--- Record excerpts Enclosed Below ---

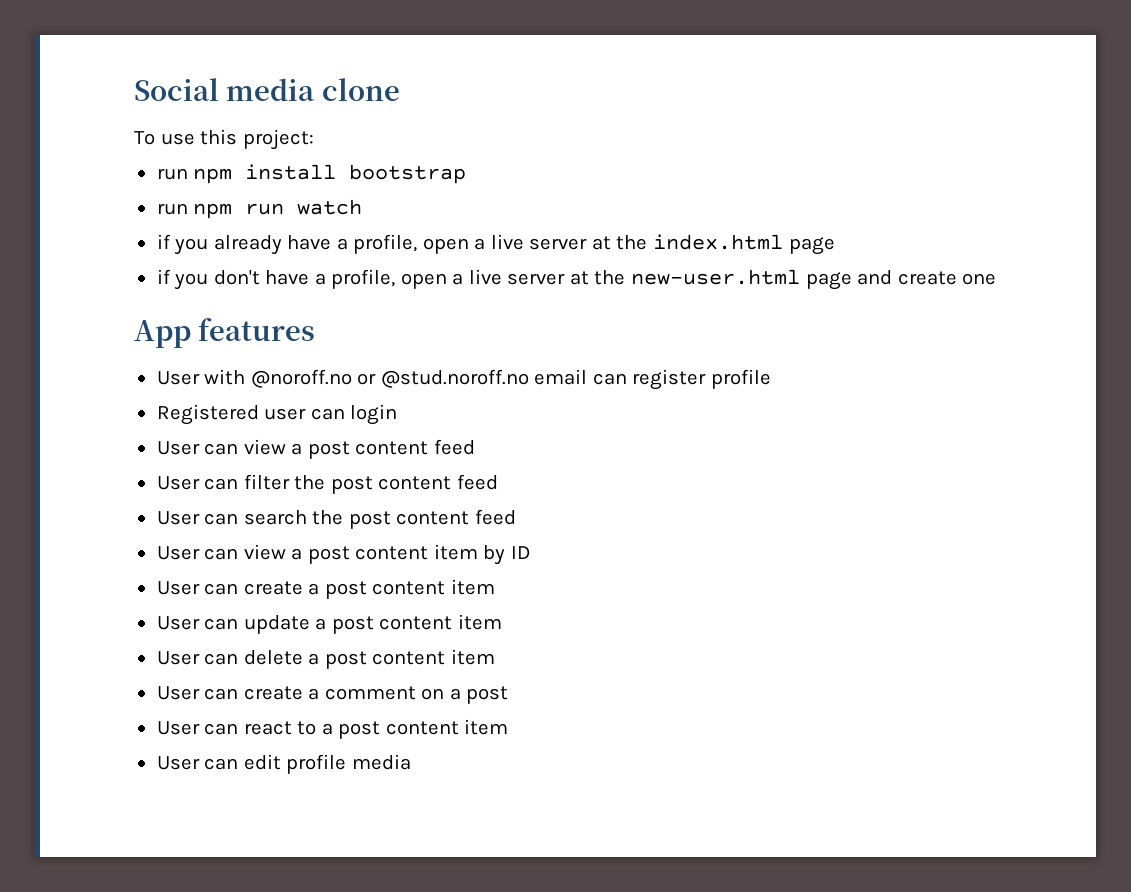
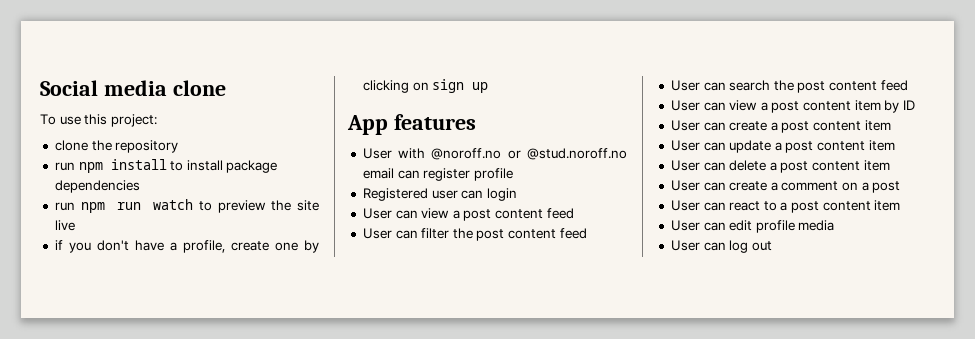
(314, 139) none -> [54,140,179,153] // clone the repository
[349,164,467,184] bootstrap -> [170,160,278,173] [54,180,140,193] to install package dependencies
[156,234,835,255] // if you already have a profile, open a live server at the index.html page -> [199,200,319,213] [54,220,75,231] to preview the site live
[400,269,997,290] open a live server at the new-user.html page and create one -> [230,240,319,253] [362,79,489,93] create one by clicking on sign up
(411, 762) none -> [670,240,772,253] // User can log out

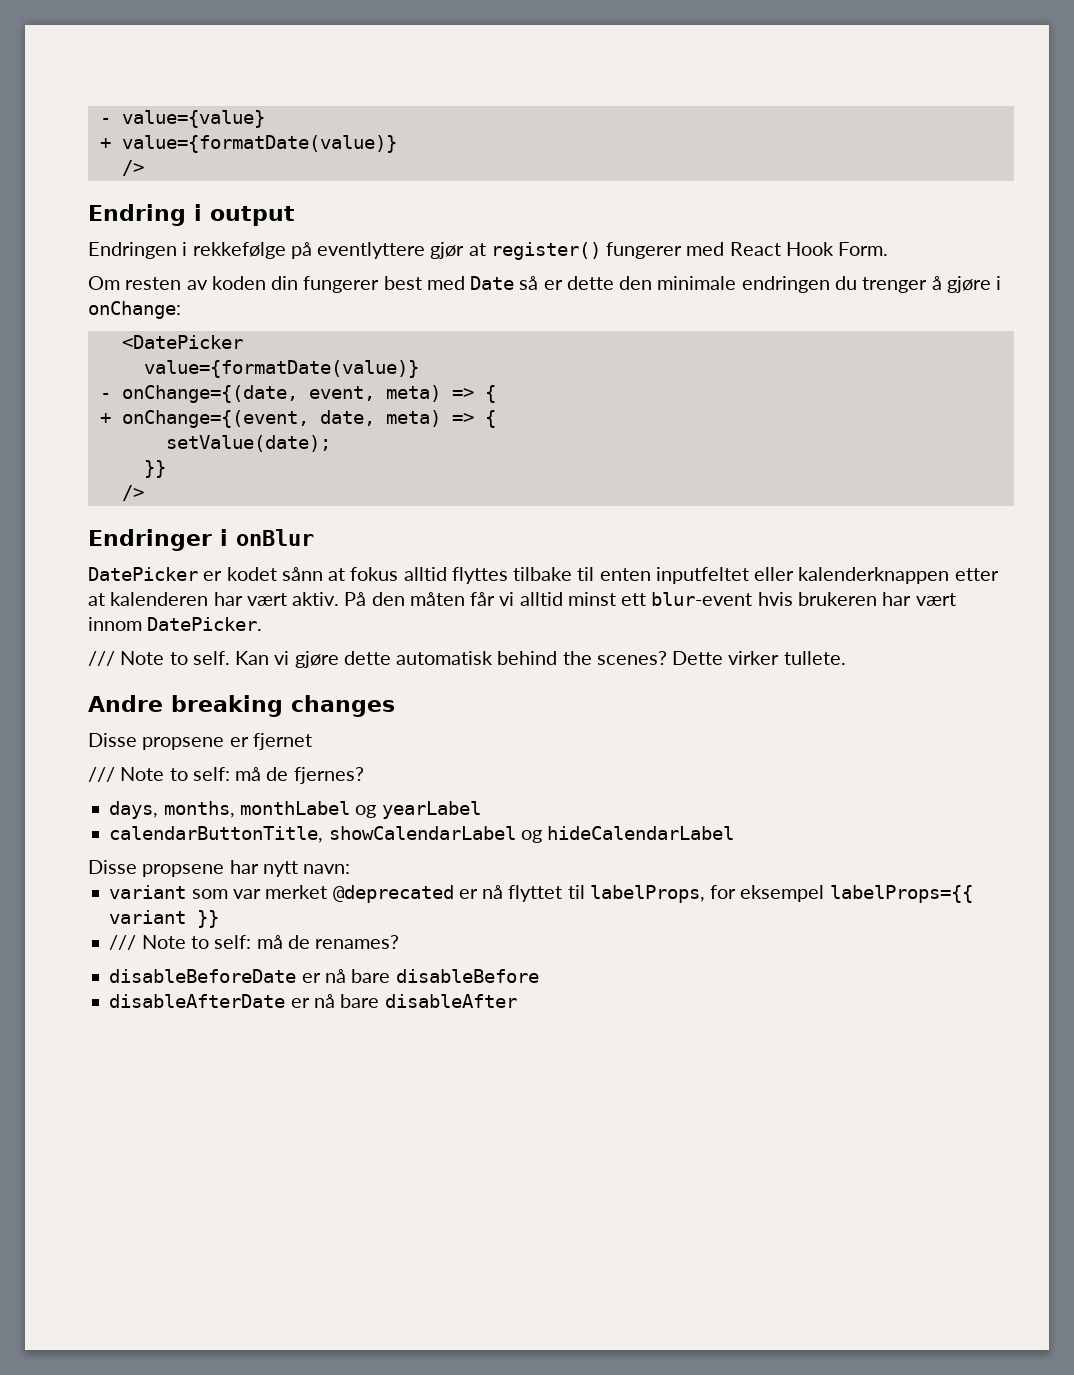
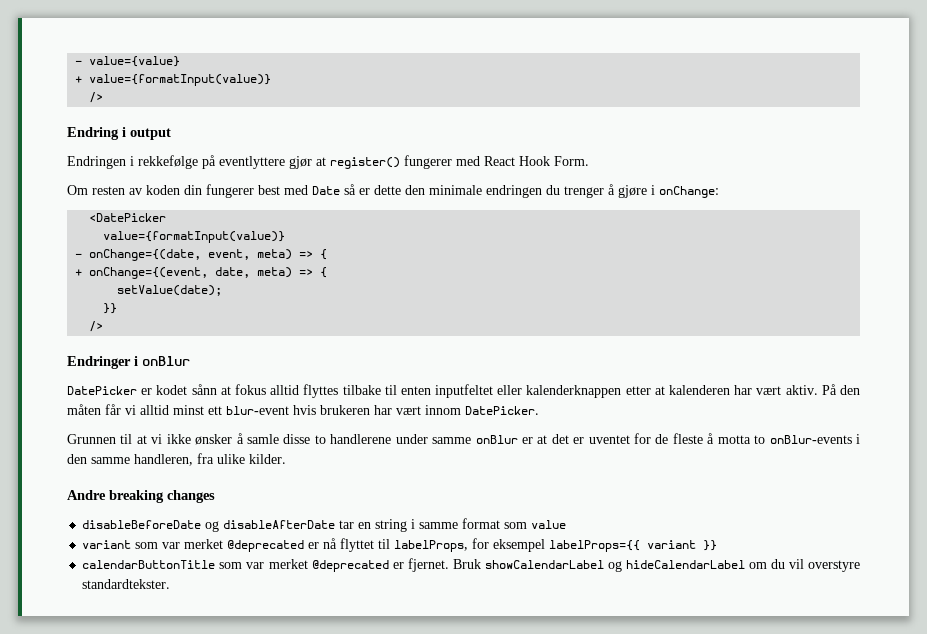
[121,135,397,153] value={formatDate(value)} -> [89,74,272,86] value={formatInput(value)}
[143,360,419,378] value={formatDate(value)} -> [103,231,286,243] value={formatInput(value)}
[88,651,846,668] [88,695,395,717] [88,733,312,750] [88,767,364,784] [109,801,481,819] [109,826,735,843] [88,860,351,877] /// Note to self. Kan vi gjøre dette automatisk behind the scenes? Dette virker tullete. // Andre breaking changes // Disse propsene er fjernet // /// Note to self: må de fjernes? // days, months, monthLabel og yearLabel // calendarButtonTitle, showCalendarLabel og hideCalendarLabel // Disse propsene har nytt navn: -> [67,433,860,445] [67,453,286,466] [67,490,215,503] [82,518,567,532] Grunnen til at vi ikke ønsker å samle disse to handlerene under samme onBlur er at det er uventet for de fleste å motta to onBlur-events i den samme handleren, fra ulike kilder. // Andre breaking changes // disableBeforeDate og disableAfterDate tar en string i samme format som value
[109,935,400,950] [109,969,539,983] [109,994,517,1008] /// Note to self: må de renames? // disableBeforeDate er nå bare disableBefore // disableAfterDate er nå bare disableAfter -> [82,558,861,572] [82,579,171,589] calendarButtonTitle som var merket @deprecated er fjernet. Bruk showCalendarLabel og hideCalendarLabel om du vil overstyre standardtekster.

--- End of Enclosed Record excerpts ---

- [Task instructions] Copy out the whole listing word for word, except for any picture it includes.

- [Response to this exercise]
(314, 139) none -> [54,140,179,153] // clone the repository
[349,164,467,184] bootstrap -> [170,160,278,173] [54,180,140,193] to install package dependencies
[156,234,835,255] // if you already have a profile, open a live server at the index.html page -> [199,200,319,213] [54,220,75,231] to preview the site live
[400,269,997,290] open a live server at the new-user.html page and create one -> [230,240,319,253] [362,79,489,93] create one by clicking on sign up
(411, 762) none -> [670,240,772,253] // User can log out

[121,135,397,153] value={formatDate(value)} -> [89,74,272,86] value={formatInput(value)}
[143,360,419,378] value={formatDate(value)} -> [103,231,286,243] value={formatInput(value)}
[88,651,846,668] [88,695,395,717] [88,733,312,750] [88,767,364,784] [109,801,481,819] [109,826,735,843] [88,860,351,877] /// Note to self. Kan vi gjøre dette automatisk behind the scenes? Dette virker tullete. // Andre breaking changes // Disse propsene er fjernet // /// Note to self: må de fjernes? // days, months, monthLabel og yearLabel // calendarButtonTitle, showCalendarLabel og hideCalendarLabel // Disse propsene har nytt navn: -> [67,433,860,445] [67,453,286,466] [67,490,215,503] [82,518,567,532] Grunnen til at vi ikke ønsker å samle disse to handlerene under samme onBlur er at det er uventet for de fleste å motta to onBlur-events i den samme handleren, fra ulike kilder. // Andre breaking changes // disableBeforeDate og disableAfterDate tar en string i samme format som value
[109,935,400,950] [109,969,539,983] [109,994,517,1008] /// Note to self: må de renames? // disableBeforeDate er nå bare disableBefore // disableAfterDate er nå bare disableAfter -> [82,558,861,572] [82,579,171,589] calendarButtonTitle som var merket @deprecated er fjernet. Bruk showCalendarLabel og hideCalendarLabel om du vil overstyre standardtekster.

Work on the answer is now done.